Prior to release 1.2 and the work at CSU we were using the StreamingSolrUpdateServer. This is an efficient implementation of the SolrJ client that has a memory queue, and multiple queue processor threads. That queue and pool of workers allows the client to interleave network latency parallelizing multiple concurrent update operations and allowing those to be managed by the worker threads. Only when the client commits does the main client thread block while all previous update threads complete and the queue is emptied. There are several issues here. In the current Solr4 implementation, errors on operations performed by the pool of threads are not communicated back to the main client thread. Hence it has no way of knowing when a remote update server has failed. Only when a commit is performed does the main client thread know there was a problem. This is not too much of a problem for when the server goes down, since the commit will be the last operation and hence rollback the entire update transaction in the client. It also doesn’t matter that the in SolrJ client memory queue is lost, since the on disk queue never gets committed and the document IDs are immutably bound to the content they represent, hence indexing twice does no harm. The problem comes when the queue restarts. The client only knows that the commit completed. It doesn’t know how many of the index update operation performed in that transaction where sucessfull, hence with the StreamingSolrUpdateServer we find that on restart partial update transactions get through to the index. Switching to the ComonHttpSolrServer, which uses the client thread for all operations addresses this issue.

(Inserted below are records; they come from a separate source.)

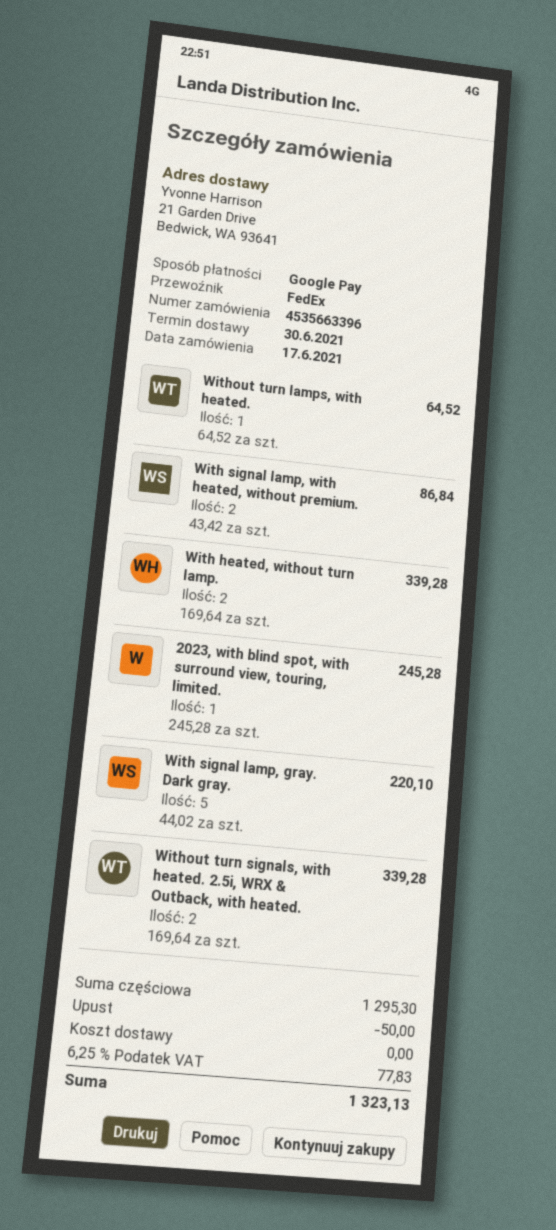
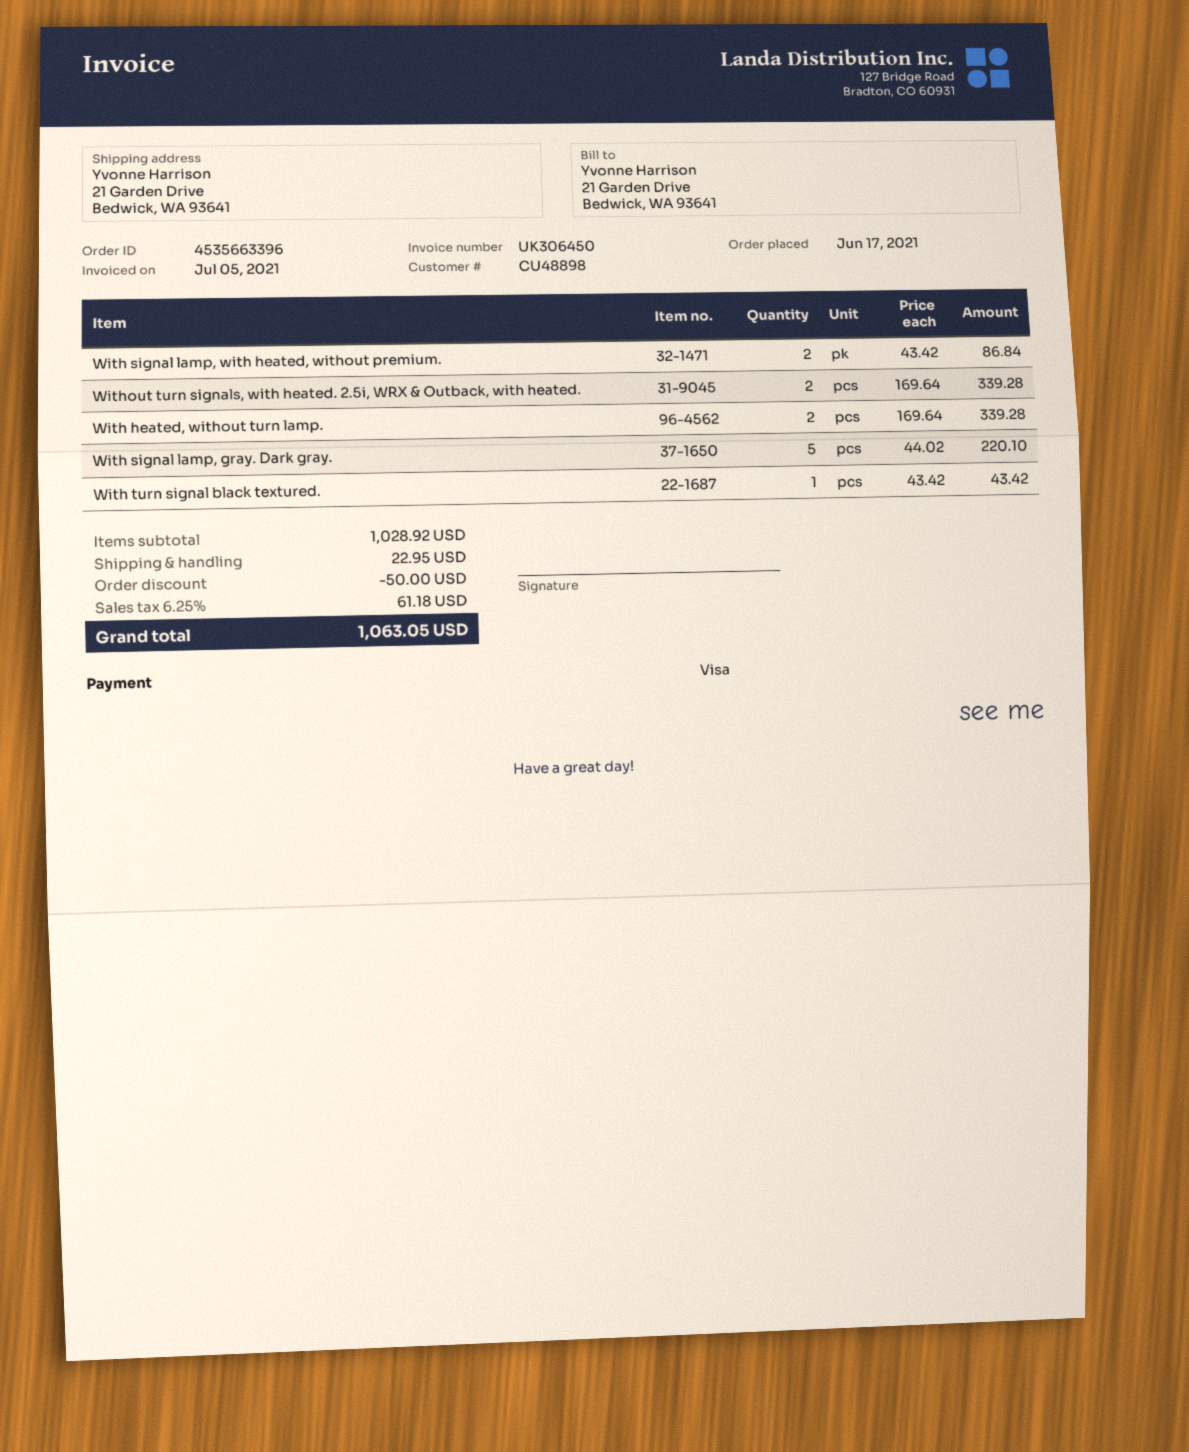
payment method: Google Pay -> Visa
Without turn lamps, with heated.: 1 x 64.52 = 64.52 -> none
2023, with blind spot, with surround view, touring, limited.: 1 x 245.28 = 245.28 -> none
With turn signal black textured.: none -> 1 x 43.42 = 43.42
subtotal: 1295.30 -> 1028.92
shipping: 0.00 -> 22.95
tax: 6.25% = 77.83 -> 6.25% = 61.18
total: 1323.13 -> 1063.05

One of the other issues that appeared was that with more than one queue, sharing the same update SolrJ client, commits on one thread would commit operations on the other thread. The classes are thread safe but the transactions inside the SolrJ client are not bound to a transaction context and so the SolrJ clients can’t be shared between transactions. We now bind SolrJ clients to transaction contexts.

The work doen at CSU will make it into the Solr bundle in the 1.3 release, and any changes that were made to the core code will undoubtedly make it into the managed project code base. A selection of lead developers from the managed project have access to the CSU private repository.